Он твёрдо верил в свои способности — не носить ему своей фамилии, если он не уговорит царя не ввязываться в это дело. И царь послушает его — своих дядьёв, племянников, братьев разных во втором и в третьем колене, великих князьёв, он тоже, конечно, послушает, но только для блезира, а поступить поступит так, как велит Распутин. Если царь заартачится, Распутин позовёт на помощь «маму», и та быстро вправит муженьку мозги.
Против войны выступали и два банкира, ссужавшие Распутина деньгами без всяких расписок, Рубинштейн [23] и Манус, некоторые промышленники, фрейлина Вырубова Анна Александровна — ближайшая приятельница императрицы, Штюрмер Борис Владимирович, многие другие — весь распутинский кружок.

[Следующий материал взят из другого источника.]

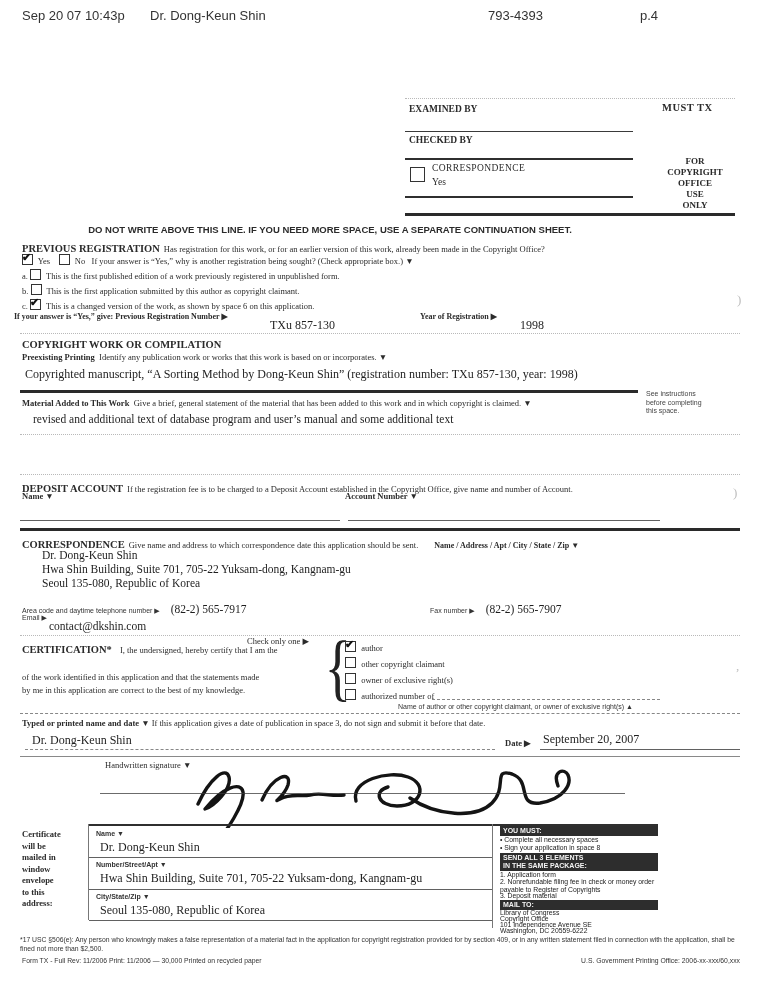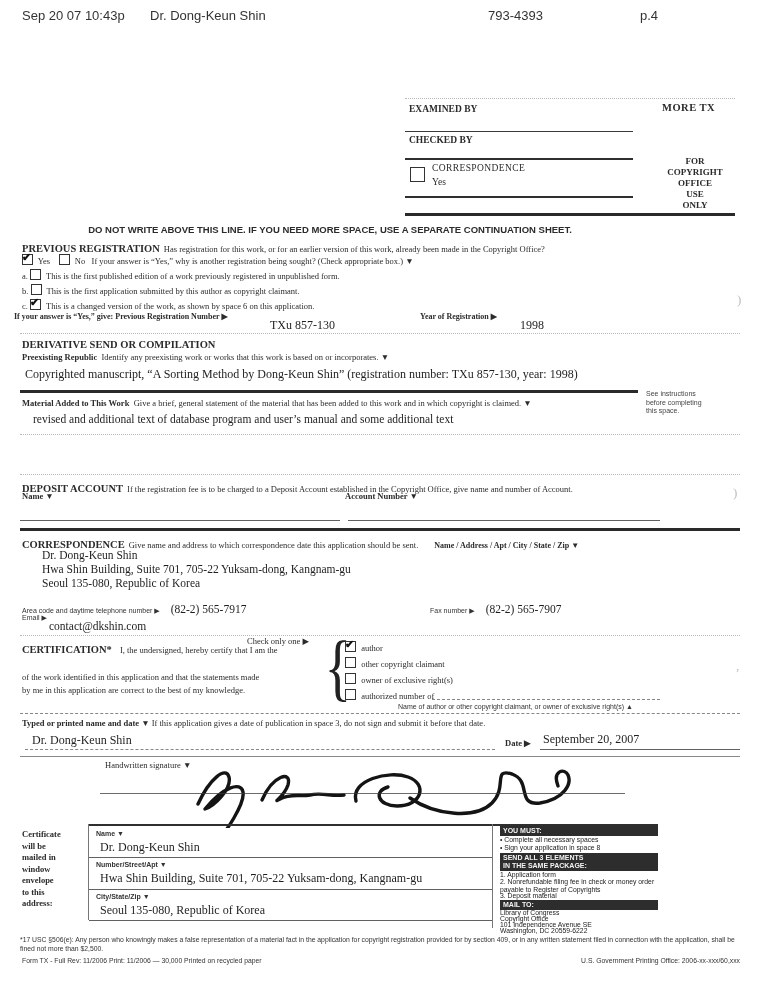--- a/index.html
+++ b/index.html
@@ -35,21 +35,21 @@
 
 
 <div class="abs sans t13" style="left:22px;top:8px;color:#333">Sep 20 07 10:43p</div>
 <div class="abs sans t13" style="left:150px;top:8px;color:#333">Dr. Dong-Keun Shin</div>
 <div class="abs sans t13" style="left:488px;top:8px;color:#333">793-4393</div>
 <div class="abs sans t13" style="left:640px;top:8px;color:#333">p.4</div>
 
 
 <div class="abs dot" style="left:405px;top:98px;width:330px"></div>
 <div class="abs t95 b" style="left:409px;top:104px">EXAMINED BY</div>
-<div class="abs t105 b" style="left:662px;top:102px;letter-spacing:.5px">MORE TX</div>
+<div class="abs t105 b" style="left:662px;top:102px;letter-spacing:.5px">MUST TX</div>
 <div class="abs hl" style="left:405px;top:131px;width:228px"></div>
 <div class="abs t95 b" style="left:409px;top:135px">CHECKED BY</div>
 <div class="abs hl2" style="left:405px;top:158px;width:228px"></div>
 <span class="abs cb" style="left:410px;top:167px;width:13px;height:13px"></span>
 <div class="abs t95" style="left:432px;top:163px;letter-spacing:.4px">CORRESPONDENCE</div>
 <div class="abs t95" style="left:432px;top:177px">Yes</div>
 <div class="abs hl2" style="left:405px;top:196px;width:228px"></div>
 <div class="abs t9 b pre" style="left:650px;top:156px;width:90px;text-align:center;line-height:11px">FOR
 COPYRIGHT
 OFFICE
@@ -90,24 +90,24 @@
   <span class="cb checked"></span>
   <span>This is a changed version of the work, as shown by space 6 on this application.</span>
 </div>
 <div class="abs t8 b" style="left:14px;top:312px">If your answer is “Yes,” give: Previous Registration Number ▶</div>
 <div class="abs t12 entry" style="left:270px;top:318px">TXu 857-130</div>
 <div class="abs t8 b" style="left:420px;top:312px">Year of Registration ▶</div>
 <div class="abs t12 entry" style="left:520px;top:318px">1998</div>
 <div class="abs dot" style="left:20px;top:333px;width:720px"></div>
 
 
-<div class="abs t105 b" style="left:22px;top:339px">DERIVATIVE SEND OR COMPILATION</div>
+<div class="abs t105 b" style="left:22px;top:339px">COPYRIGHT WORK OR COMPILATION</div>
 <div class="abs t85" style="left:22px;top:352px">
-  <span class="b">Preexisting Republic</span>&nbsp;
-  <span>Identify any preexisting work or works that this work is based on or incorporates. ▼</span>
+  <span class="b">Preexisting Printing</span>&nbsp;
+  <span>Identify any publication work or works that this work is based on or incorporates. ▼</span>
 </div>
 <div class="abs t12 entry" style="left:25px;top:367px">Copyrighted manuscript, “A Sorting Method by Dong-Keun Shin” (registration number: TXu 857-130,  year: 1998)</div>
 <div class="abs hl3" style="left:20px;top:390px;width:618px"></div>
 <div class="abs sans t7 pre" style="left:646px;top:390px;line-height:8.5px;color:#444">See instructions
 before completing
 this space.</div>
 <div class="abs t85" style="left:22px;top:398px;width:615px">
   <span class="b">Material Added to This Work</span>&nbsp;
   <span>Give a brief, general statement of the material that has been added to this work and in which copyright is claimed. ▼</span>
 </div>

С тяжёлым скрипом открылась массивная дубовая дверь. Распутин обернулся и увидел Матрёну.
— Чего тебе?
Матрёна быстро-быстро, словно зверёк, облизала губы, за стол со взрослыми ей садиться ещё рано — это уже по петербургской норме, по сибирской ей вообще нечего было делать за столом; в селе Покровском женщины ели отдельно от мужчин. Распутин поймал её заинтересованный взгляд и взял из красной, отлитой из дорогого северного стекла, с клеймом «Новгород», две конфеты — шоколадные плошки, завёрнутые в серебряную бумагу.
23
Рубинштейн Дмитрий Львович (1876 — после 1920) — купец 1-й гильдии, крупный банкир, юрист. После революции эмигрировал.